■ TASK TO COMPLETE ■
Nothing but the lines below between the line holding "[151,815,172,832] // ☑" and the line holding "[151,1086,172,1103] // ☐", inclusive, should appear in the answer, each set down exactly.

(Records from a dataset)
******************************
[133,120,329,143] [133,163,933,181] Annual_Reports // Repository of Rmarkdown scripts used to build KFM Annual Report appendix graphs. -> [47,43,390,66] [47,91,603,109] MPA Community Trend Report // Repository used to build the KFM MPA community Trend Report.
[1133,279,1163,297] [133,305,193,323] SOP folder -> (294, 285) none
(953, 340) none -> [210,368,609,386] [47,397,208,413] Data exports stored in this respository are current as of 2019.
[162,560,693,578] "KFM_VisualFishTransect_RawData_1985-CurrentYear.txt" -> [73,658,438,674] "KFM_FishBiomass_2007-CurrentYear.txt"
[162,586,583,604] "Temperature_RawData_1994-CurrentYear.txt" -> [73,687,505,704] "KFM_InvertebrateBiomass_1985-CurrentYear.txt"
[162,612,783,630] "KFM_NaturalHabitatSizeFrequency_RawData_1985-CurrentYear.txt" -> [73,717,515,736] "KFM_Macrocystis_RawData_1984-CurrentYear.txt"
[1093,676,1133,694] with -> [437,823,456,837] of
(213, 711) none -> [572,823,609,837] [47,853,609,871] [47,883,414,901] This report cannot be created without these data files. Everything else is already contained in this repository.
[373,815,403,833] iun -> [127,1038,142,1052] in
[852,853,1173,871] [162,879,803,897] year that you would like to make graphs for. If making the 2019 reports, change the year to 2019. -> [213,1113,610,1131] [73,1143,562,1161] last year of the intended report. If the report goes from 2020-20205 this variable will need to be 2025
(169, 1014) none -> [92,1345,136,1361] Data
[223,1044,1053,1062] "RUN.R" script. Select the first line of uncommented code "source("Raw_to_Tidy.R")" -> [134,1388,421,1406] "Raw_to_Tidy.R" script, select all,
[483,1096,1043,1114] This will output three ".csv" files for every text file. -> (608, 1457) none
******************************
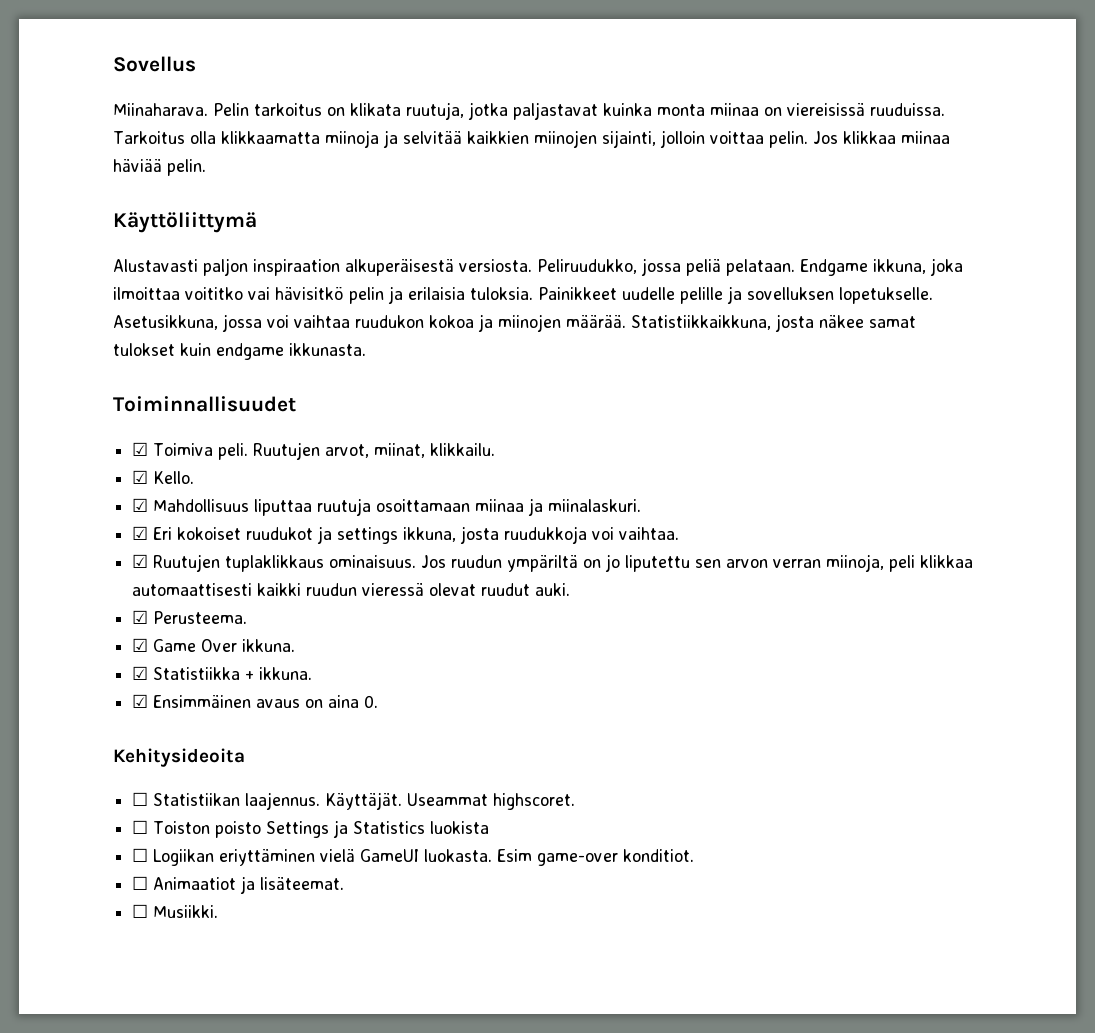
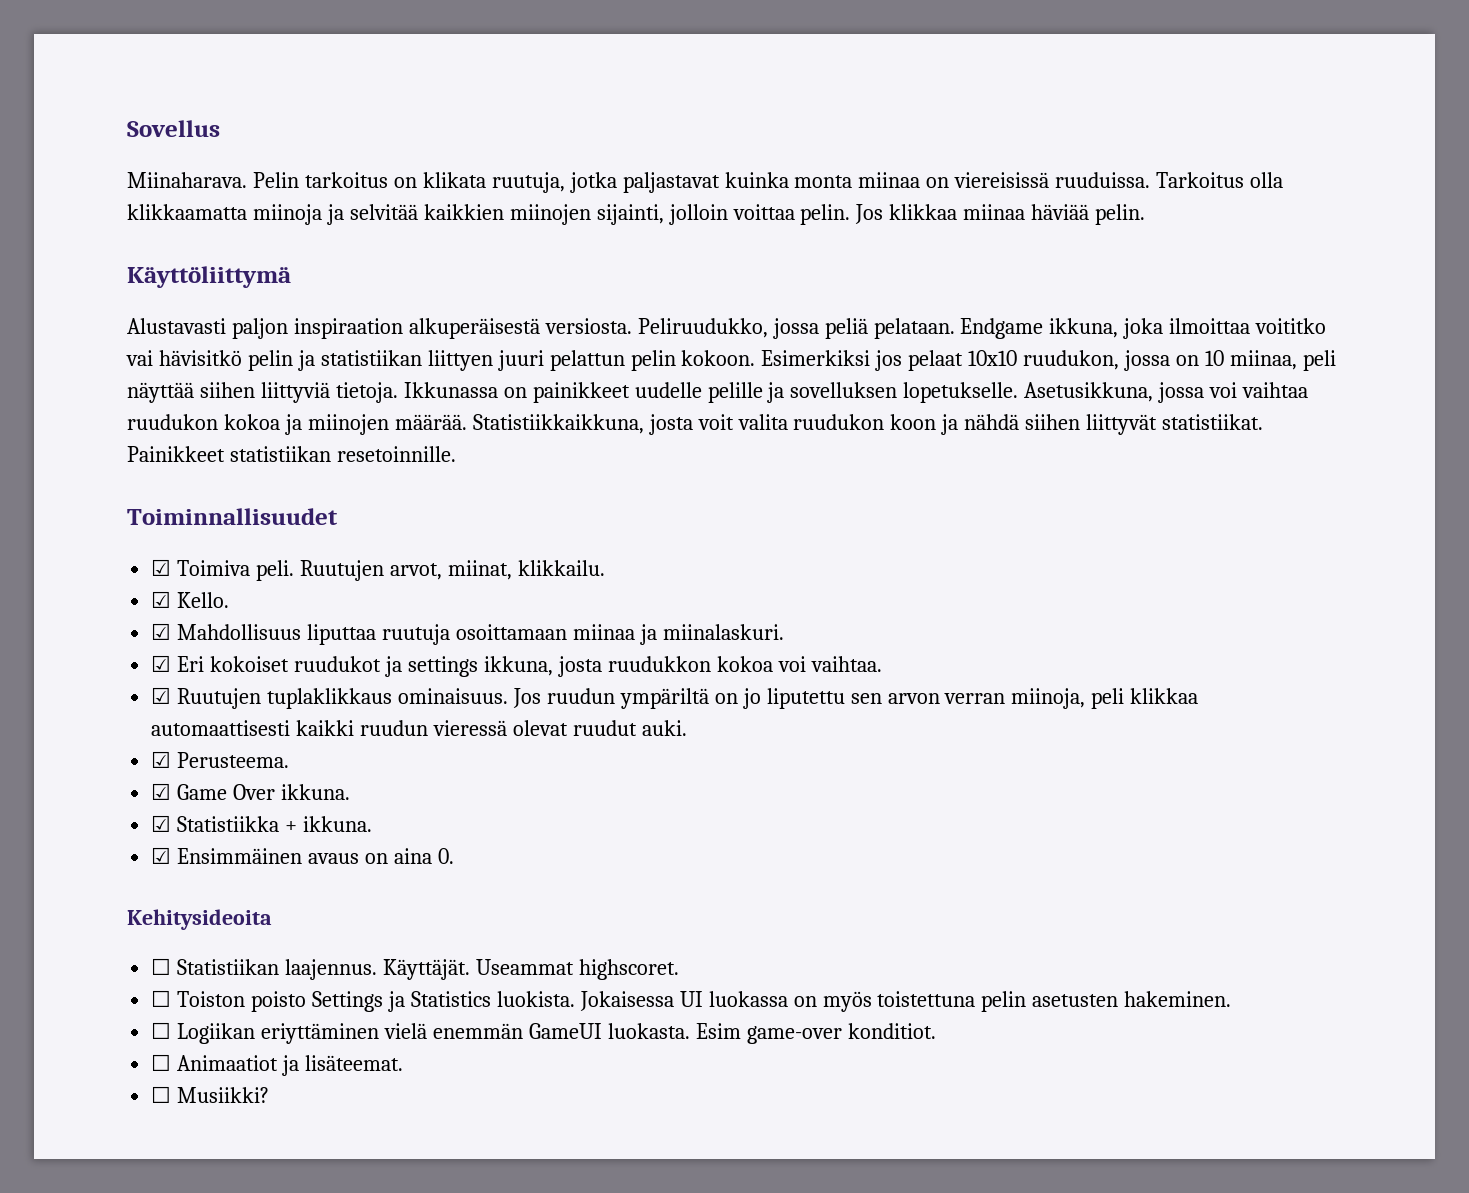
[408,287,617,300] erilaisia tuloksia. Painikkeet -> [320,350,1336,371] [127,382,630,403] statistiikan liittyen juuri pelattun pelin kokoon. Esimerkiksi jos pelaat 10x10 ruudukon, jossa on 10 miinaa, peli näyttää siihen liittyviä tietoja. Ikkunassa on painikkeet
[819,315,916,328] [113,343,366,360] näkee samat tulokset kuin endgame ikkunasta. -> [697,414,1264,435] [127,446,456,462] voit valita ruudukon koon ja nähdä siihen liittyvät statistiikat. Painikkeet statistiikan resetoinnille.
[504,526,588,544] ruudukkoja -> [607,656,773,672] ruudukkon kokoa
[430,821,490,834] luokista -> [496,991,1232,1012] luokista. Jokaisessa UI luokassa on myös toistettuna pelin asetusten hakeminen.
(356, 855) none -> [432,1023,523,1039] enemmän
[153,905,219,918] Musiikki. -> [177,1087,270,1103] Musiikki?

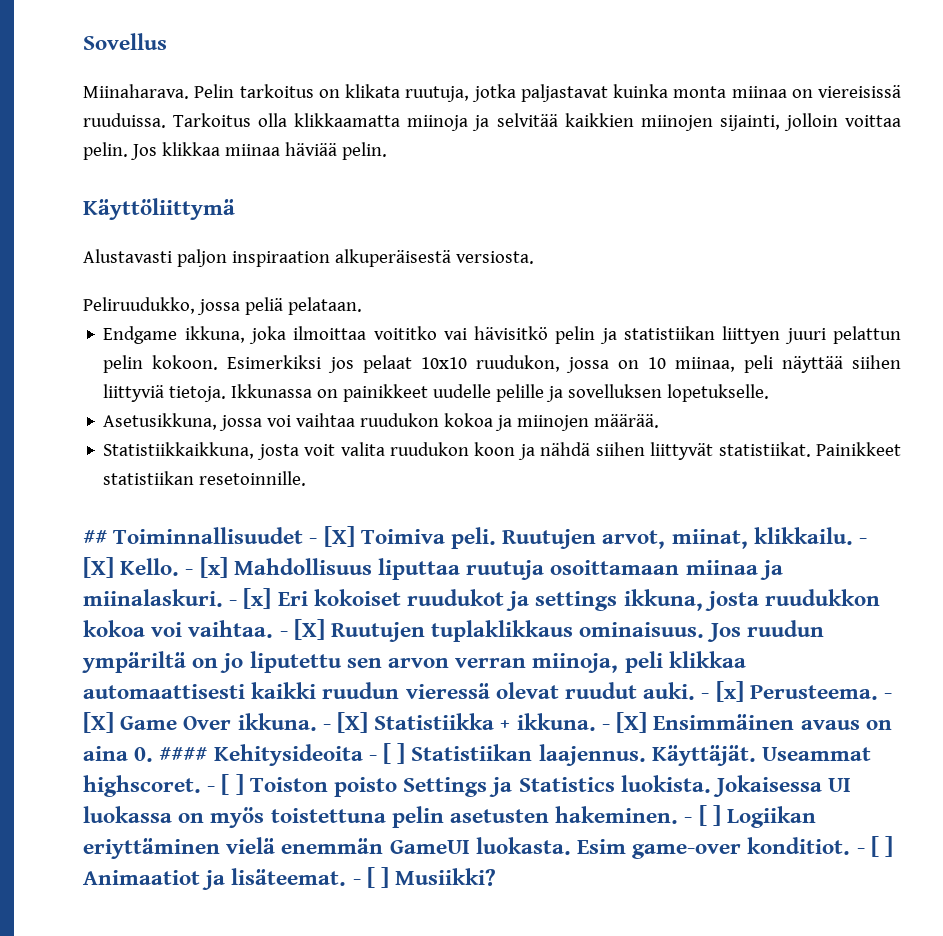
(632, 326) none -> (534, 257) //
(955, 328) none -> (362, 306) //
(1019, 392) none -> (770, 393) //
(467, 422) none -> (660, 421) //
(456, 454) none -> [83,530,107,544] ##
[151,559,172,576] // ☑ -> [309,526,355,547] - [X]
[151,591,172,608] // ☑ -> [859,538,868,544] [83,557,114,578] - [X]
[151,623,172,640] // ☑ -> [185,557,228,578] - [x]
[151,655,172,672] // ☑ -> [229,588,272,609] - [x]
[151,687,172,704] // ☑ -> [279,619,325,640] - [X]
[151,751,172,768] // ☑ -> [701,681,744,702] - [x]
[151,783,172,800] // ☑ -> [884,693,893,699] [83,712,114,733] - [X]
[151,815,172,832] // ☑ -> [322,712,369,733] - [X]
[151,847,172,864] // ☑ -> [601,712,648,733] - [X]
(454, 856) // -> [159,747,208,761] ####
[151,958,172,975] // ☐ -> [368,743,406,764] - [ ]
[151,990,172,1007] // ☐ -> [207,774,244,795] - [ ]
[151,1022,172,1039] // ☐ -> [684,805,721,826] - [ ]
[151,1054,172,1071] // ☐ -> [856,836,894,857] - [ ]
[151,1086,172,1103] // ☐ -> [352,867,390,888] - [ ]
******************************
■ RESULT OF THIS TASK ■
[151,815,172,832] // ☑ -> [322,712,369,733] - [X]
[151,847,172,864] // ☑ -> [601,712,648,733] - [X]
(454, 856) // -> [159,747,208,761] ####
[151,958,172,975] // ☐ -> [368,743,406,764] - [ ]
[151,990,172,1007] // ☐ -> [207,774,244,795] - [ ]
[151,1022,172,1039] // ☐ -> [684,805,721,826] - [ ]
[151,1054,172,1071] // ☐ -> [856,836,894,857] - [ ]
[151,1086,172,1103] // ☐ -> [352,867,390,888] - [ ]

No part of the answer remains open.